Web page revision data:
━━━

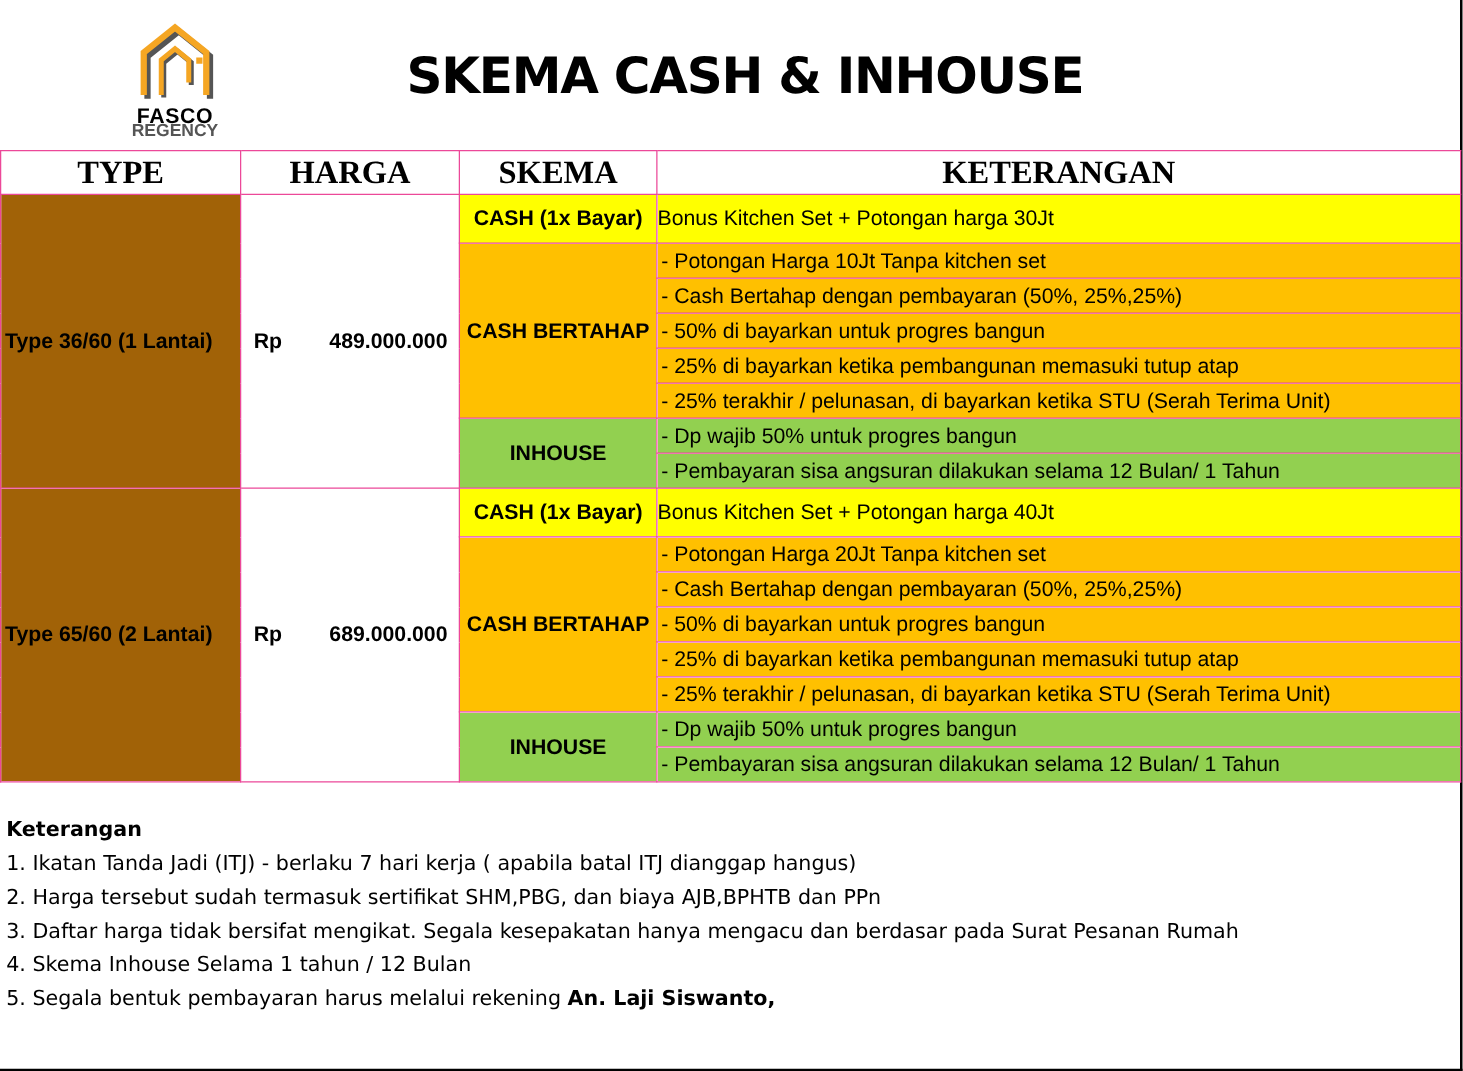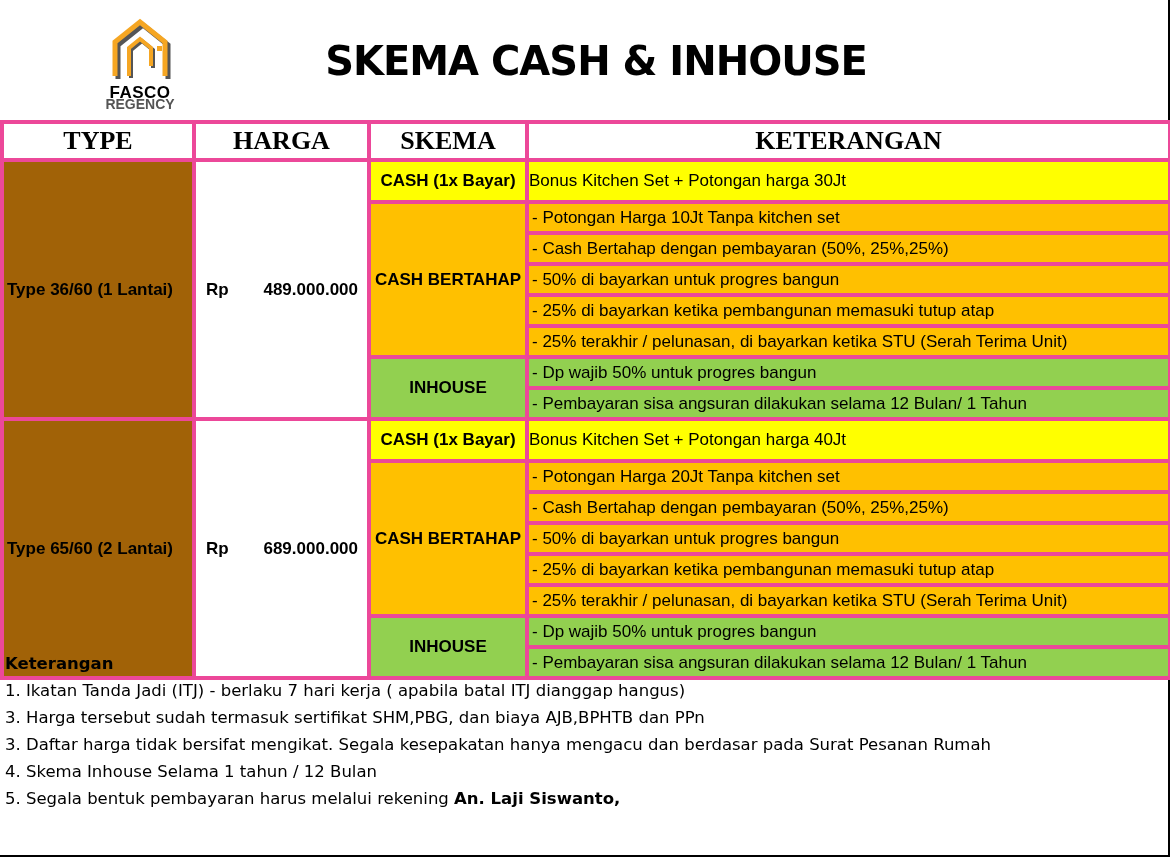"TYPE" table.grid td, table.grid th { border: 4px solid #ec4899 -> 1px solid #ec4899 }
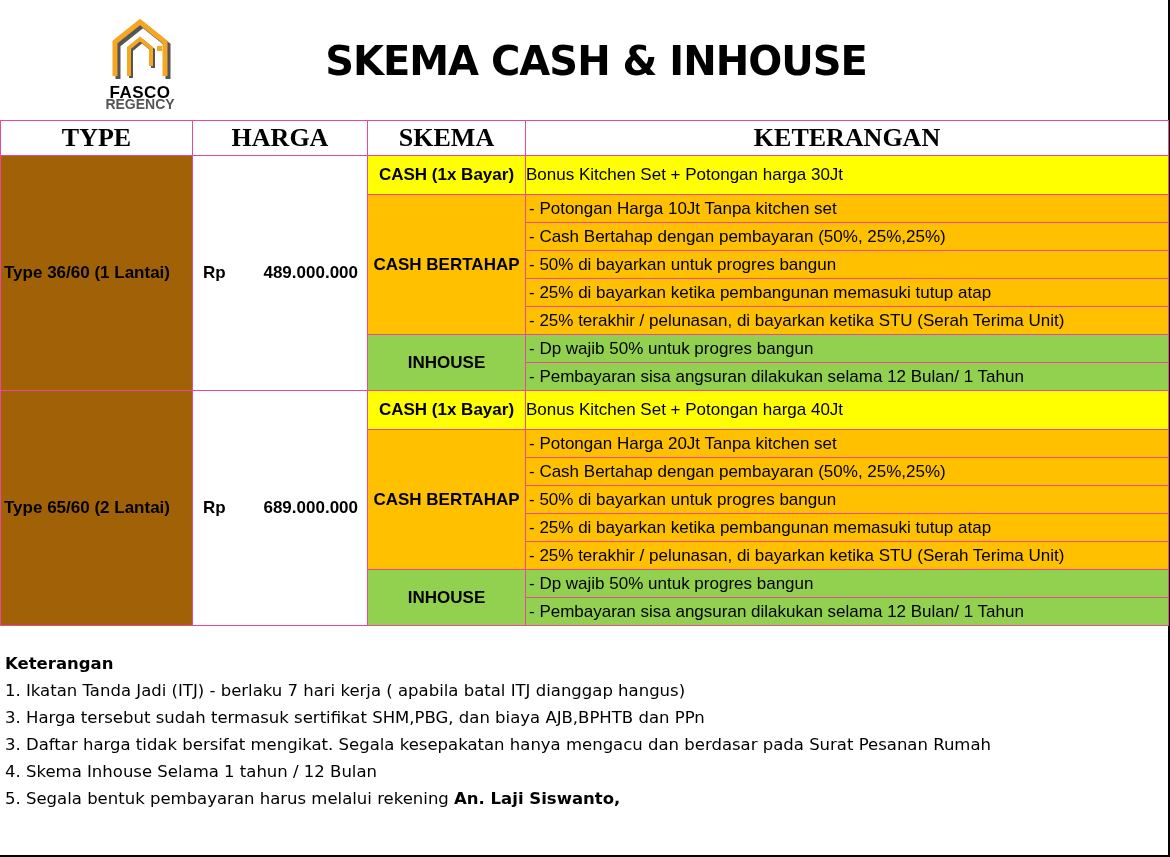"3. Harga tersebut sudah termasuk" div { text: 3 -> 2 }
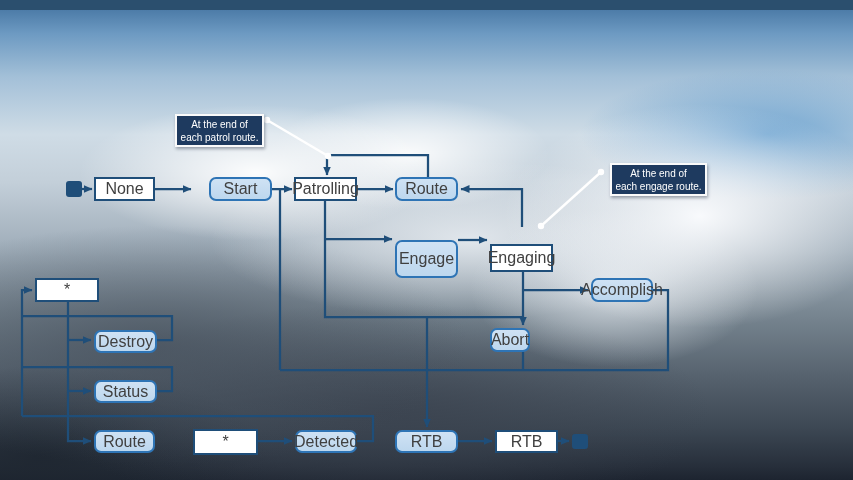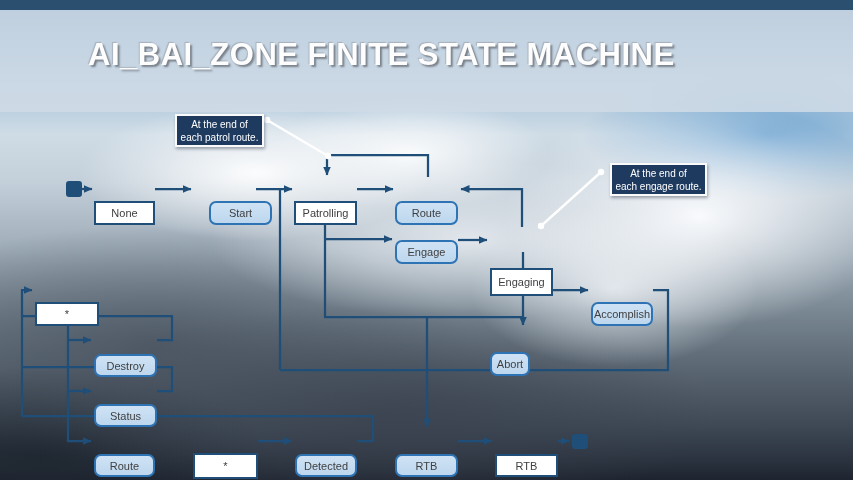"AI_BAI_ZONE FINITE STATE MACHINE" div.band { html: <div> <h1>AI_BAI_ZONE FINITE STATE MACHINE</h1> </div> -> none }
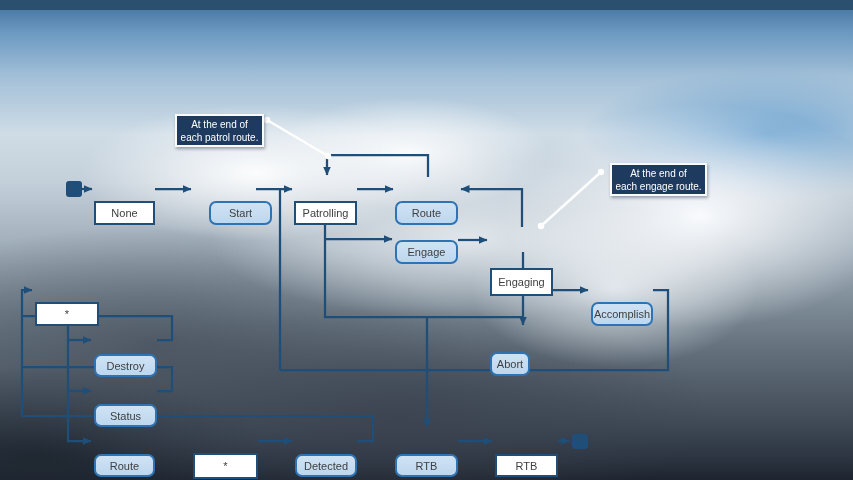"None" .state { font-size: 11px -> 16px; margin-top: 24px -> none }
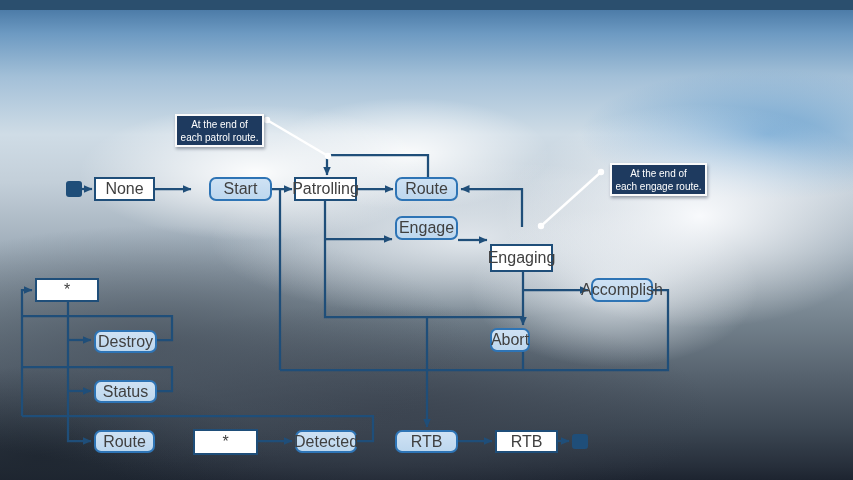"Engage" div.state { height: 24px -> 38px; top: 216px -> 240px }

━━━

Task to carry out: Copy every entry exactly; drop the pictures.

Your solution:
"TYPE" table.grid td, table.grid th { border: 4px solid #ec4899 -> 1px solid #ec4899 }
"3. Harga tersebut sudah termasuk" div { text: 3 -> 2 }
"AI_BAI_ZONE FINITE STATE MACHINE" div.band { html: <div> <h1>AI_BAI_ZONE FINITE STATE MACHINE</h1> </div> -> none }
"None" .state { font-size: 11px -> 16px; margin-top: 24px -> none }
"Engage" div.state { height: 24px -> 38px; top: 216px -> 240px }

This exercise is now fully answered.